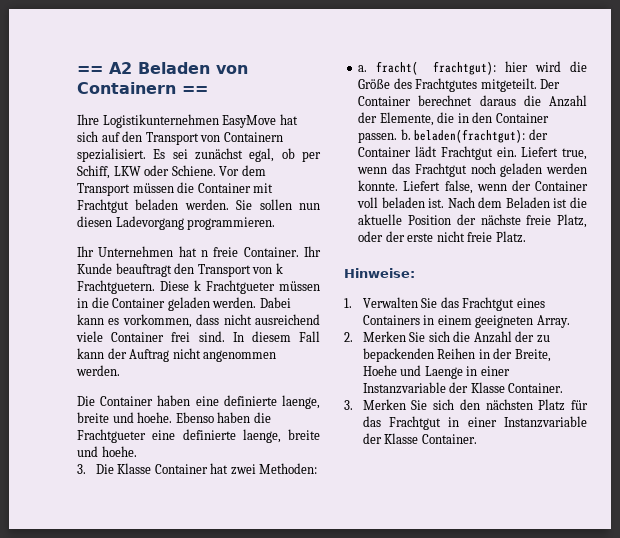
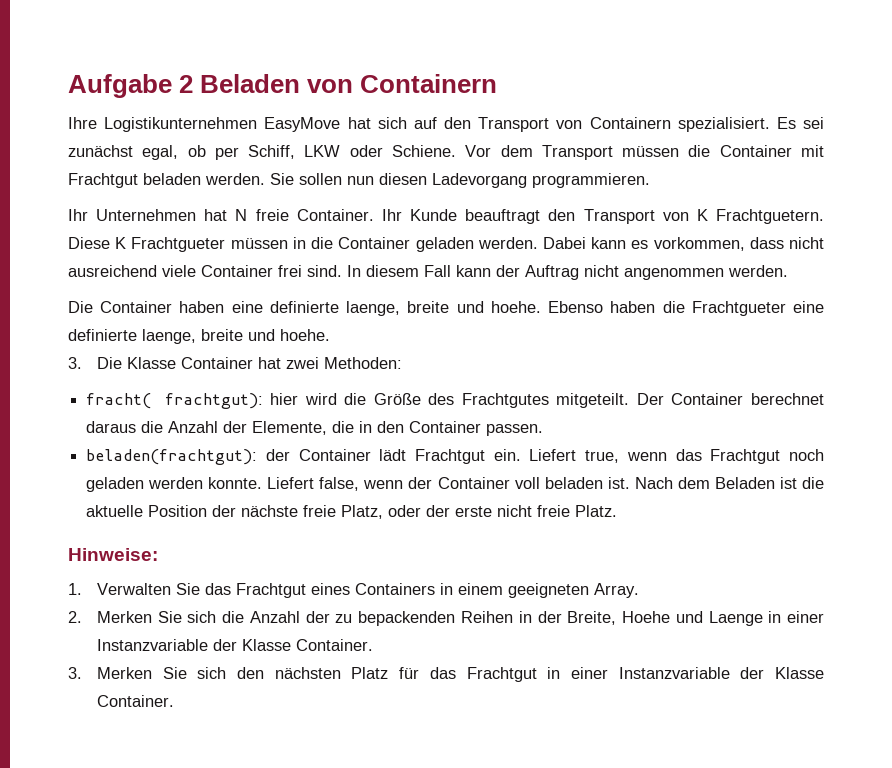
- == A2 Beladen von Containern ==
+ Aufgabe 2 Beladen von Containern
- Ihr Unternehmen hat n freie Container.
+ Ihr Unternehmen hat N freie Container.
- Ihr Kunde beauftragt den Transport von k Frachtguetern.
+ Ihr Kunde beauftragt den Transport von K Frachtguetern.
- Diese k Frachtgueter müssen in die Container geladen werden.
+ Diese K Frachtgueter müssen in die Container geladen werden.
- a. fracht( frachtgut): hier wird die Größe des Frachtgutes mitgeteilt.
+ fracht( frachtgut): hier wird die Größe des Frachtgutes mitgeteilt.
- Der Container berechnet daraus die Anzahl der Elemente, die in den Container passen. b. beladen(frachtgut): der Container lädt Frachtgut ein.
+ Der Container berechnet daraus die Anzahl der Elemente, die in den Container passen.
+ beladen(frachtgut): der Container lädt Frachtgut ein.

● ● ● ●

Reproduce the data above line for line, from its first line through the line containing "- Der Container", both ends included, with the pictures omitted and nothing more.

- == A2 Beladen von Containern ==
+ Aufgabe 2 Beladen von Containern
- Ihr Unternehmen hat n freie Container.
+ Ihr Unternehmen hat N freie Container.
- Ihr Kunde beauftragt den Transport von k Frachtguetern.
+ Ihr Kunde beauftragt den Transport von K Frachtguetern.
- Diese k Frachtgueter müssen in die Container geladen werden.
+ Diese K Frachtgueter müssen in die Container geladen werden.
- a. fracht( frachtgut): hier wird die Größe des Frachtgutes mitgeteilt.
+ fracht( frachtgut): hier wird die Größe des Frachtgutes mitgeteilt.
- Der Container berechnet daraus die Anzahl der Elemente, die in den Container passen. b. beladen(frachtgut): der Container lädt Frachtgut ein.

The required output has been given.